Problem statement: Lines with the word "have": copy all of them from the entries below.
--- Records shown Enclosed Below ---
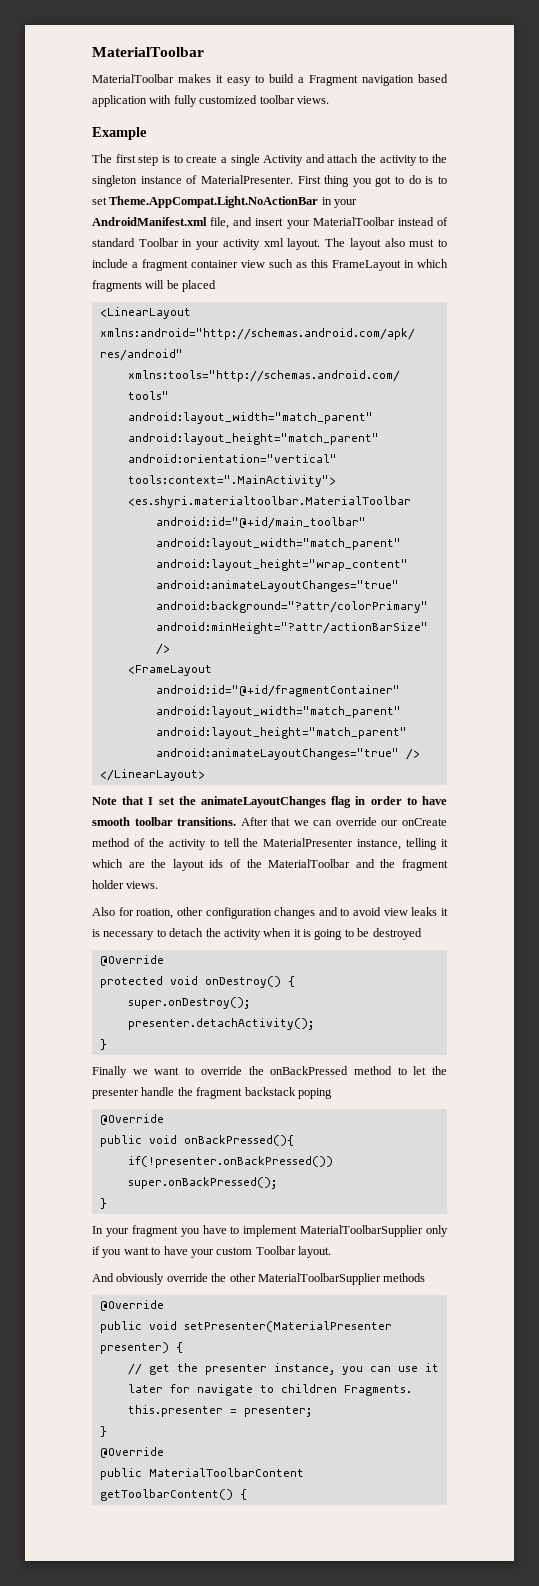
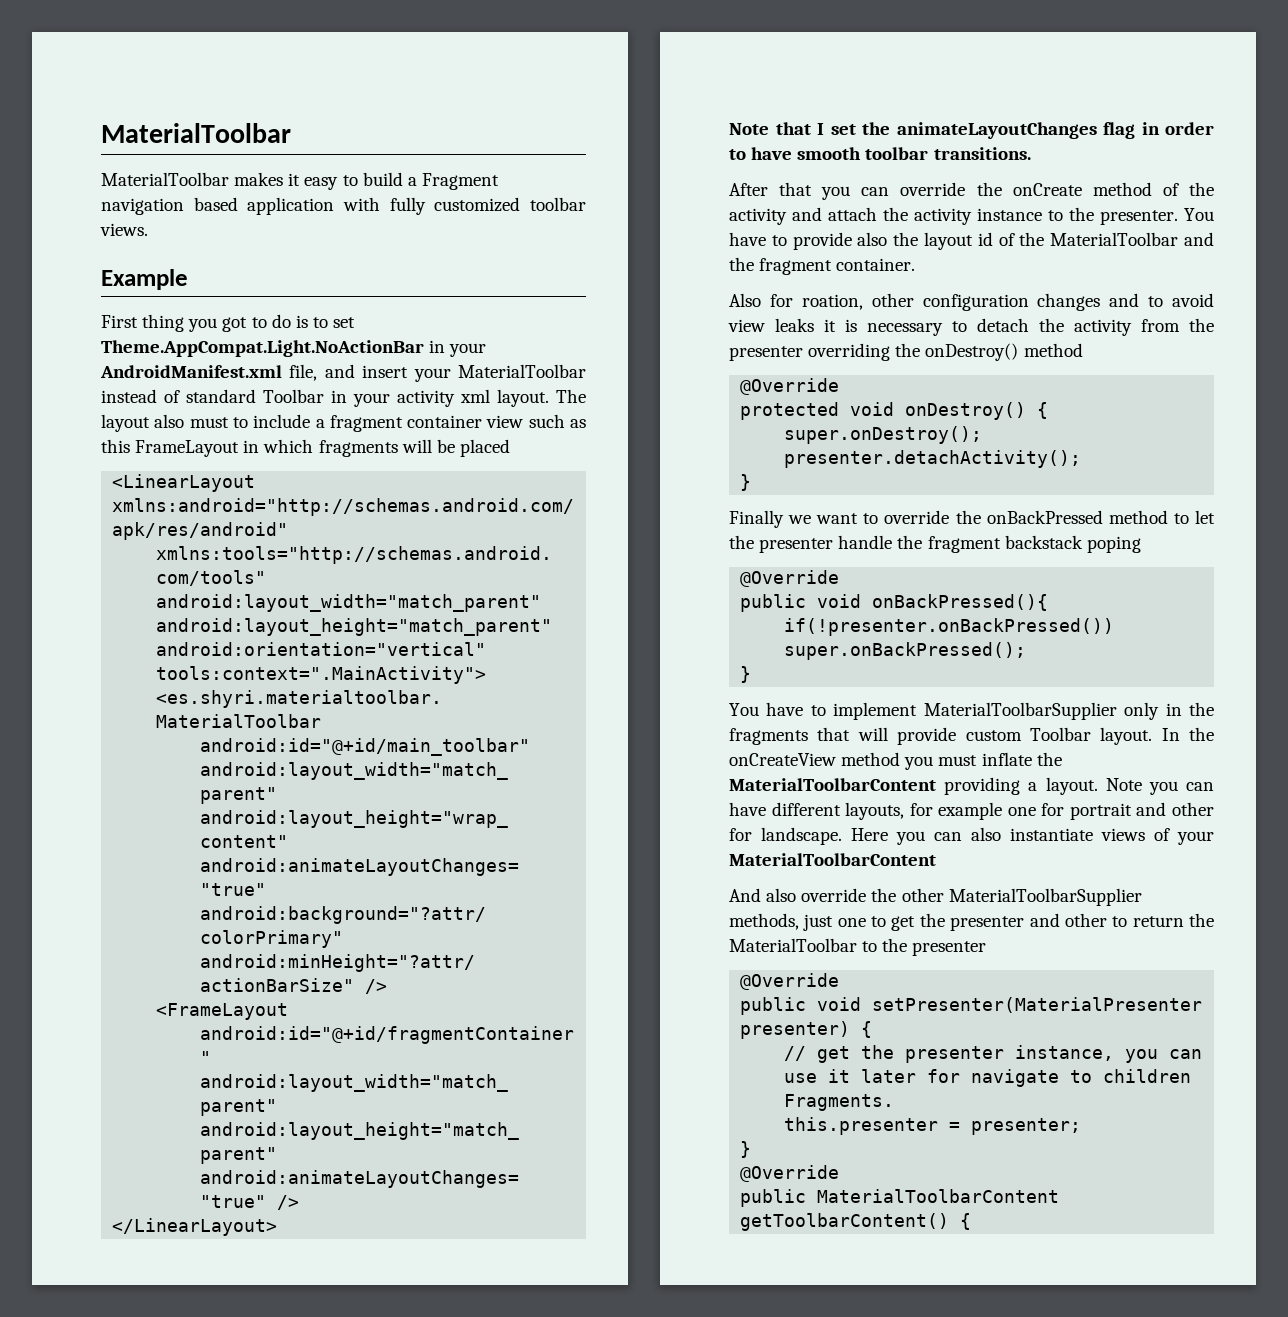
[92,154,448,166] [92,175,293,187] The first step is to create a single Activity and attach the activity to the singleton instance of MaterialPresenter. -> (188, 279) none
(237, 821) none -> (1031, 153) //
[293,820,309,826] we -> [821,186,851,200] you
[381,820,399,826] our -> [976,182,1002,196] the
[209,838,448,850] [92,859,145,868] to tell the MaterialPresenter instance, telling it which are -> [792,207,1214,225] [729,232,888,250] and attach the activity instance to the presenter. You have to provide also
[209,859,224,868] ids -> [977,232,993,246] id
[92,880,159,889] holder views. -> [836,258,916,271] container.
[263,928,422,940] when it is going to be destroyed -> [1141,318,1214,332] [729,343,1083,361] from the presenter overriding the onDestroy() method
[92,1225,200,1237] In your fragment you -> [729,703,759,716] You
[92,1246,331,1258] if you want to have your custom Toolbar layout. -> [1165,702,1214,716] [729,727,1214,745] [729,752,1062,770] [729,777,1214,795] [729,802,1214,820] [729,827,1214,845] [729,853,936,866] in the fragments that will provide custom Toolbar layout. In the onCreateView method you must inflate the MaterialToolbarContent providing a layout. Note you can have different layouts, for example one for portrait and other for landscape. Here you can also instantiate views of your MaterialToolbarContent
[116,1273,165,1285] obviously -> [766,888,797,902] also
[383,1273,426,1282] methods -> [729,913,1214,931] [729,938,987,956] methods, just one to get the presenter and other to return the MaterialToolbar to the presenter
--- End of Enclosed Records shown ---
Solution for this exercise:
[209,838,448,850] [92,859,145,868] to tell the MaterialPresenter instance, telling it which are -> [792,207,1214,225] [729,232,888,250] and attach the activity instance to the presenter. You have to provide also
[92,1246,331,1258] if you want to have your custom Toolbar layout. -> [1165,702,1214,716] [729,727,1214,745] [729,752,1062,770] [729,777,1214,795] [729,802,1214,820] [729,827,1214,845] [729,853,936,866] in the fragments that will provide custom Toolbar layout. In the onCreateView method you must inflate the MaterialToolbarContent providing a layout. Note you can have different layouts, for example one for portrait and other for landscape. Here you can also instantiate views of your MaterialToolbarContent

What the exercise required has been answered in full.